I fled the rooms like a man pursued, straightening my clothing as I went. I fought the blush that arose on my face as I was sure my morning activities would be too obvious otherwise. Once I reached the kitchens, I realized I had made a tragic error.
Eighty? Eighty-two? I had no idea, and I panicked, flipping through the book of kisses I kept stored in my heart. I hurriedly filled the new pages with the kisses I had just received and fought off, pressing them as carefully as I was able while in a crowded hallway.
Eighty-five, I decided. That was right. It had to be.
I shook myself back to the present, straightened my hair and clothing once again, and went into the kitchens. I selected food for us, selecting a full quiche, several pastries, bread, eggs, bacon, and jam. I grabbed some early apples and plums, then yogurt and berries as well. A kitchen maid joked about the size of my appetite, and I only shrugged at her and picked up a carafe of coffee. At Nettle’s Skilled request, I grabbed a small jug of cream, then hurried back to my rooms, risking the hallways rather than the walls.

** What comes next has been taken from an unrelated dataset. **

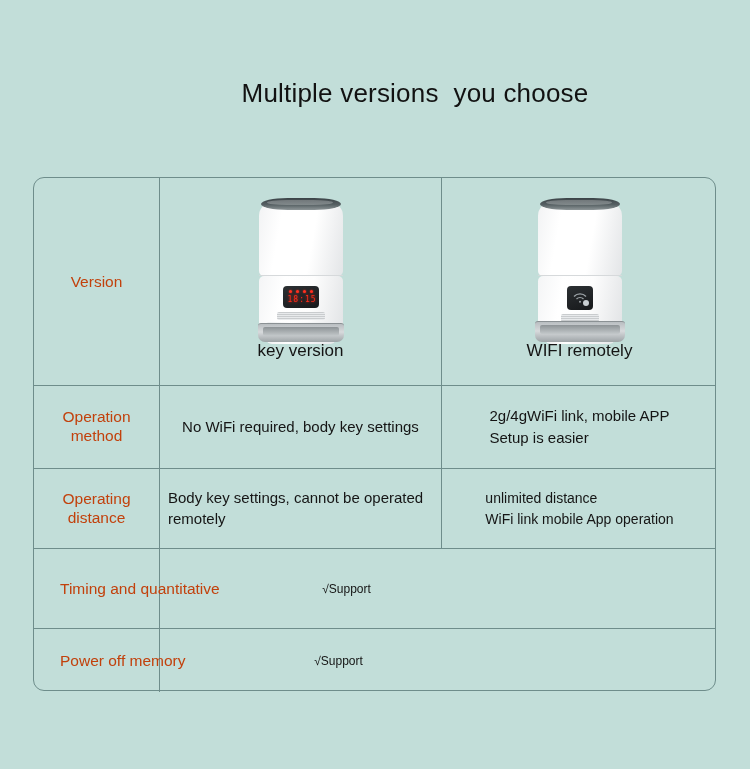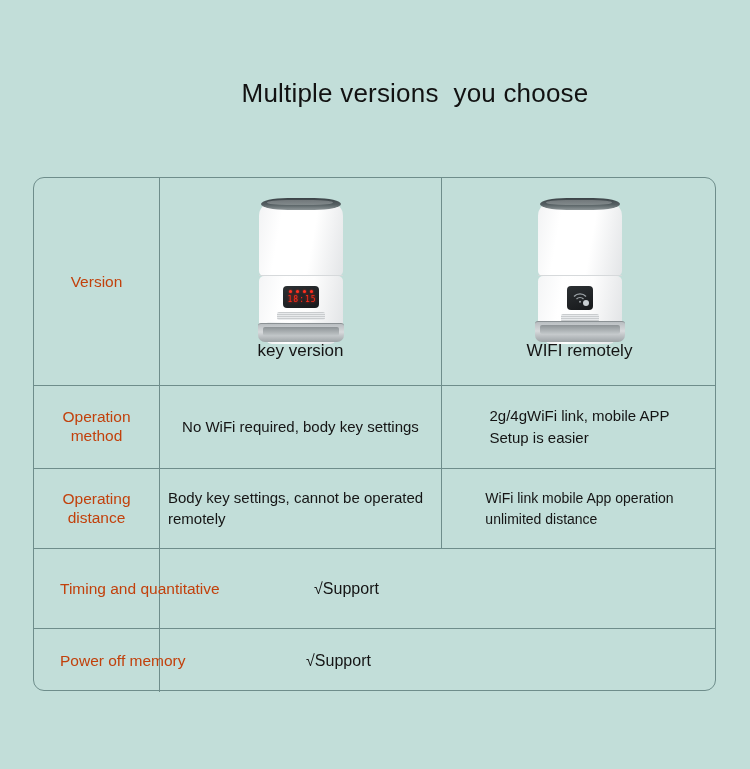"WiFi link mobile App operation" div { order: before "unlimited distance" -> after "unlimited distance" }
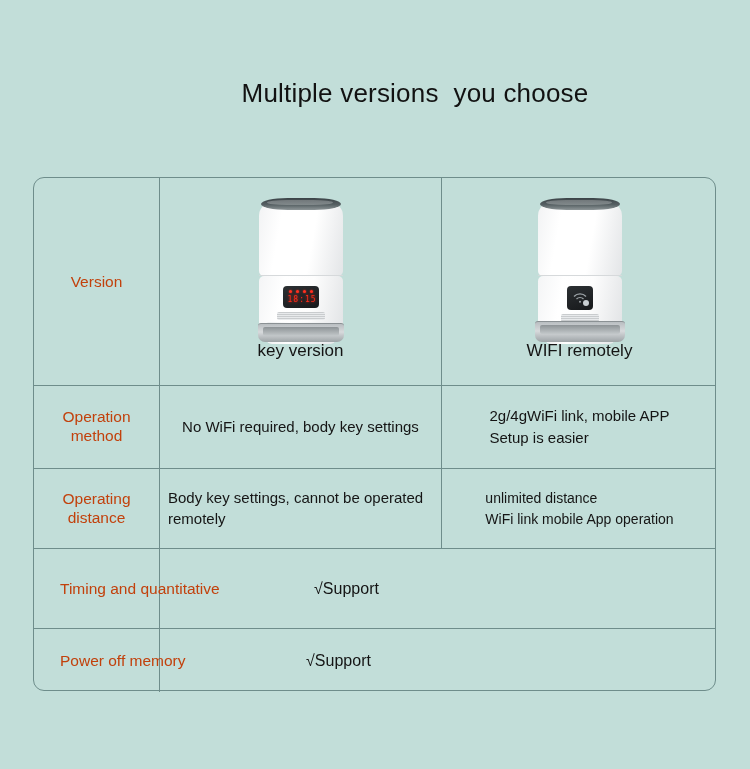"√Support" .support-cell { font-size: 16px -> 12px }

I used the Wit to confirm the emptiness of the hall before entering our rooms. I saw Nettle and the Fool already seated at the table, tea and honeypot already laid out. I set the tray down, and they helped me move my selections over. I placed the tray on the little table by the door. When had that gotten there? Must be one of the Fool’s recent additions.
I took my seat and poured my tea as the Fool and Nettle discussed Jamaillian coffee and the ways nobles chose to drink it. I was surprised to hear some added milk, cream, or sugar to flavor the bitter brew. He had introduced it to me black and that is how I assumed everyone drank it.

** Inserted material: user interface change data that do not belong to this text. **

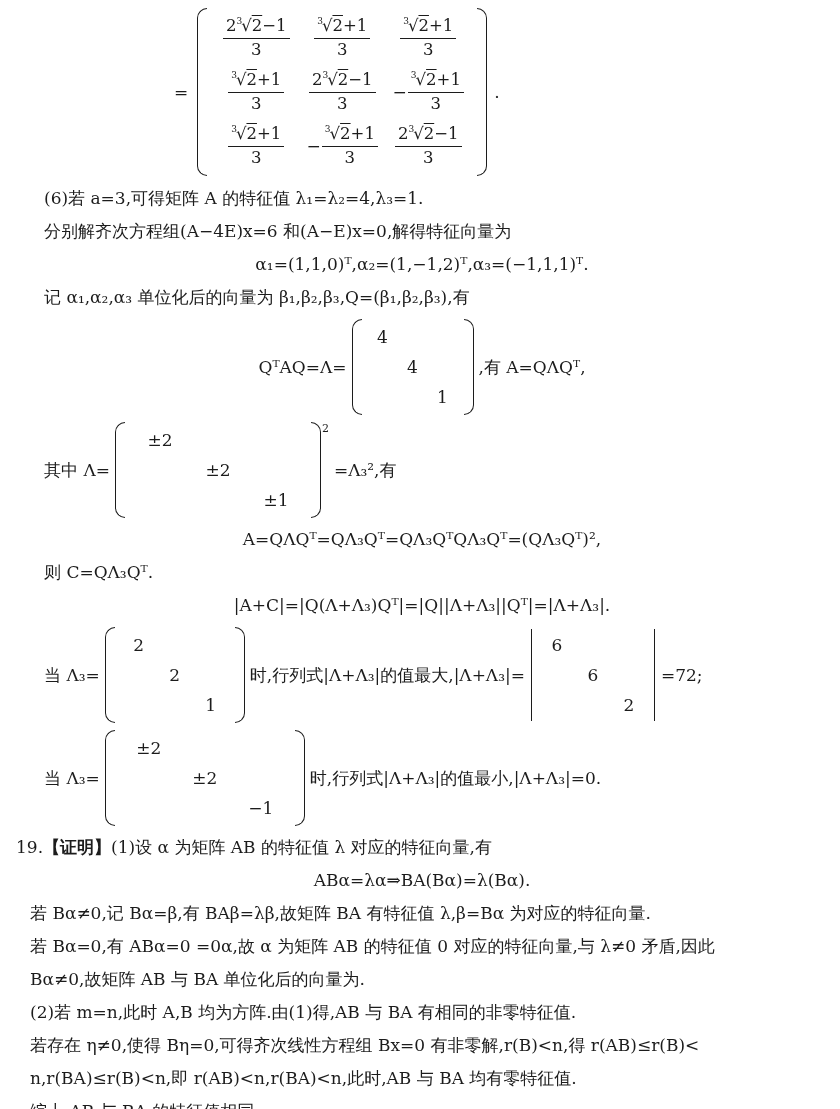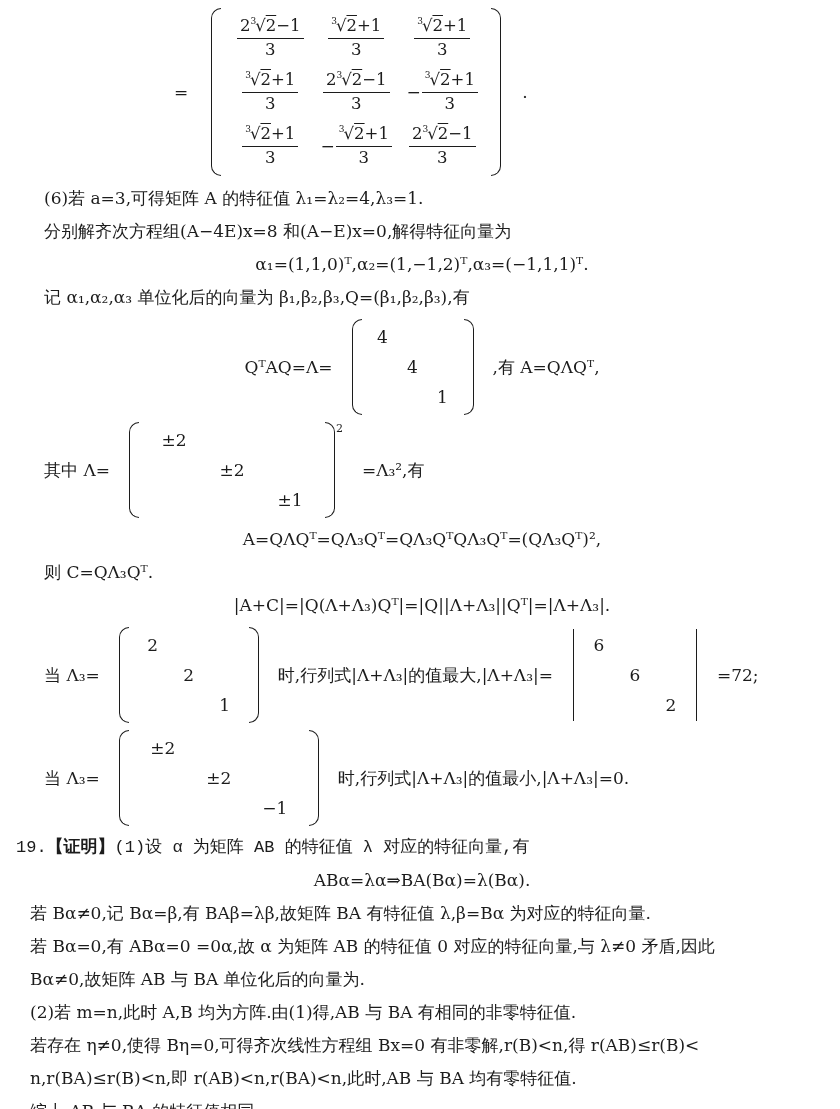"23√2−1" .matrix { margin: 2px 19px -> 2px 5px }
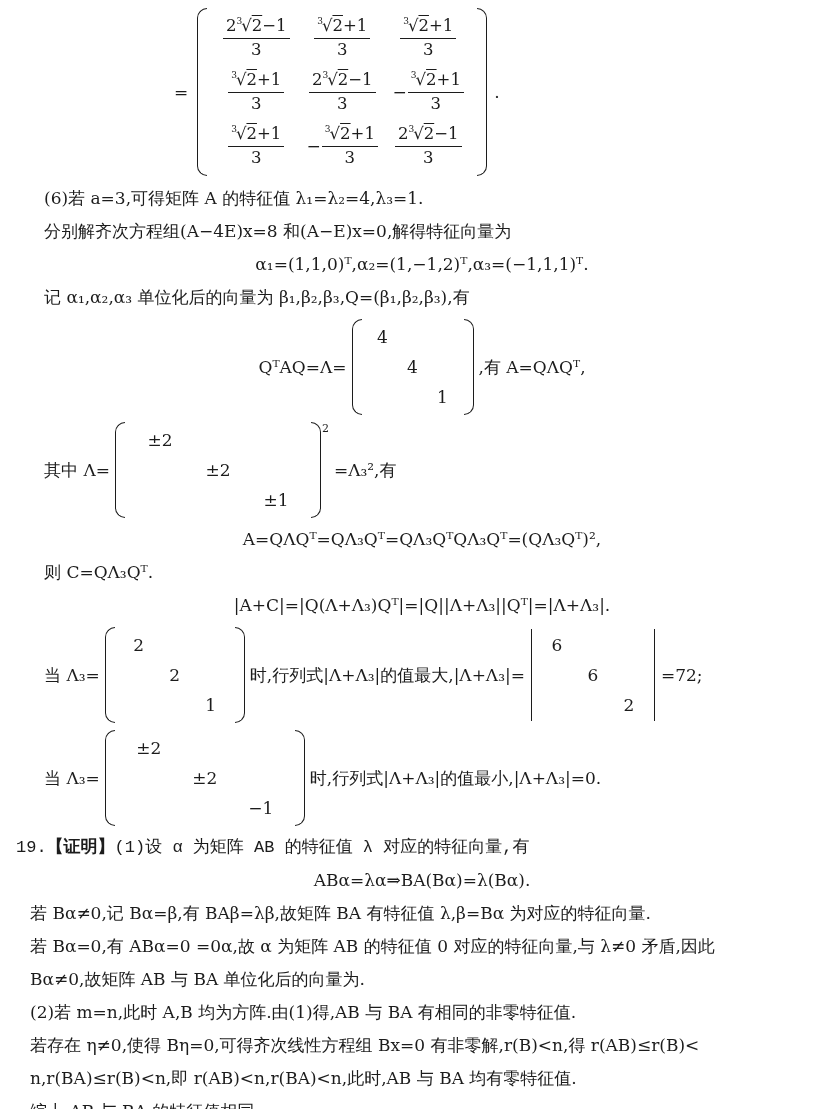"分别解齐次方程组(A−4E)x=8 和(A−E)x=0,解得特征向量为" div.tline { text: 8 -> 6 }
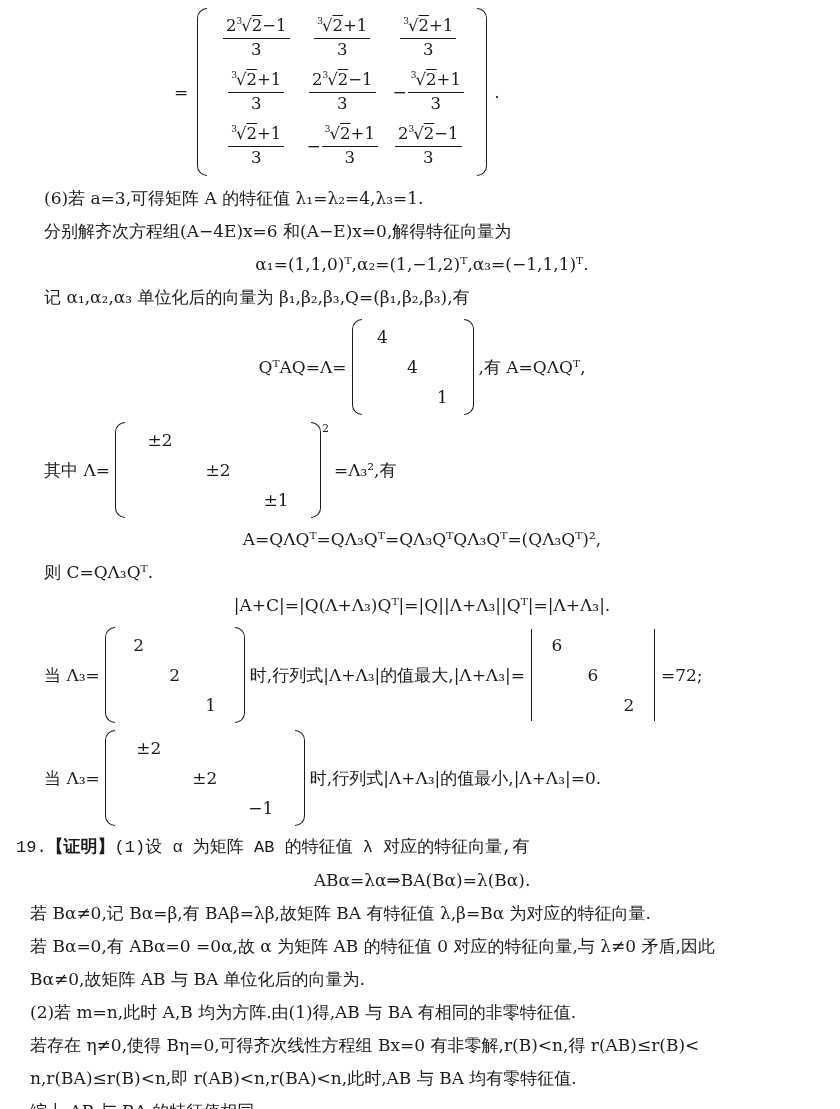"19.【证明】(1)设 α 为矩阵 AB 的特征值" .p19h { font-family: Liberation Mono, monospace -> none }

“If someone drinks their coffee hesitantly, like Fitz does, you can assume they are only doing it to be polite.” The Fool grinned at my scowl. “If they add sugar immediately and rapidly, either they hate the drink and are angry about the social obligation or they have a sweet tooth and are unused to having such an expensive thing readily available.” And so on. I added a small amount of sugar out of curiosity and found I liked it not at all.
“Try this. I think you’ll like it.” The Fool swapped our cups, and from the color I saw that he had added cream to his own coffee. It mellowed the bitterness pleasantly and was subtly sweet. I raised my eyebrows in askance. “Cream, no sugar.” I tried to hand the cup back, but he waved it off, choosing instead to doctor the coffee in my cup as he preferred, all while speaking of the unending ways to drink various hot beverages.
As we ate, I found myself once again the object of a lesson. “You see, Fitz here was taught very well how to properly hold and use silverware as a noble does. You can tell that by the way he holds it properly for only a moment before he quickly shifts to a method used by commoners. It’s difficult to spot if you’re not looking for it, however.” He displayed the proper technique to Nettle, and she practiced. I adjusted my hands to match the way he was teaching her, and I learned that noble Jamaillians hold their silverware in slightly different fashion as well.
“This all just seems so silly,” Nettle complained as he corrected her hands yet again. I agreed wholeheartedly.
“Oh it is silly,” he said, delighted. “Deeply, wonderfully, deliciously silly. Why should it matter how food gets from one’s plate to one’s mouth? Truthfully it does not, to you or the food, but to others it is a way to learn more about you all without you saying a word. It allows nobles to determine whether you belong with them or if you are to be looked down upon. It allows common folk, ironically, to determine the same. You’ll want to use whichever method fits who you are to the group you are with.” He turned dramatically towards me, then hestitated. “I’m sorry, Fitz, you are just such a good example.”
I scowled at him but nodded. “Fine, go ahead.” This knowledge would help my daughter, and better he teach it to her than me.
His face shone in approval. “You see Nettle, Fitz had to learn noble methods when he was nine, which advertised him not as a boy who lived in a stable more at ease with guardsmen than nobles, but as a prince. King Shrewd could send him to the tables of Dukes, and he would behave as a representative of the King. But when Fitz was traveling across the Duchies in disguise, he had to unlearn all these lessons so that he was viewed as a common man rather than a noble. And he still switches between the two with remarkable ease for someone who thinks all of it is silly,” he said this affectionately, as though my unconscious switching was a thing to be proud of.
“Did I ever tell you of the time Burrich tried to teach me manners?” I asked suddenly, thinking they both might enjoy the tale. It had been such an odd decision of his, revealing the extent to which he did not know what I was learning in the castle, under Chade or any of my other instructors.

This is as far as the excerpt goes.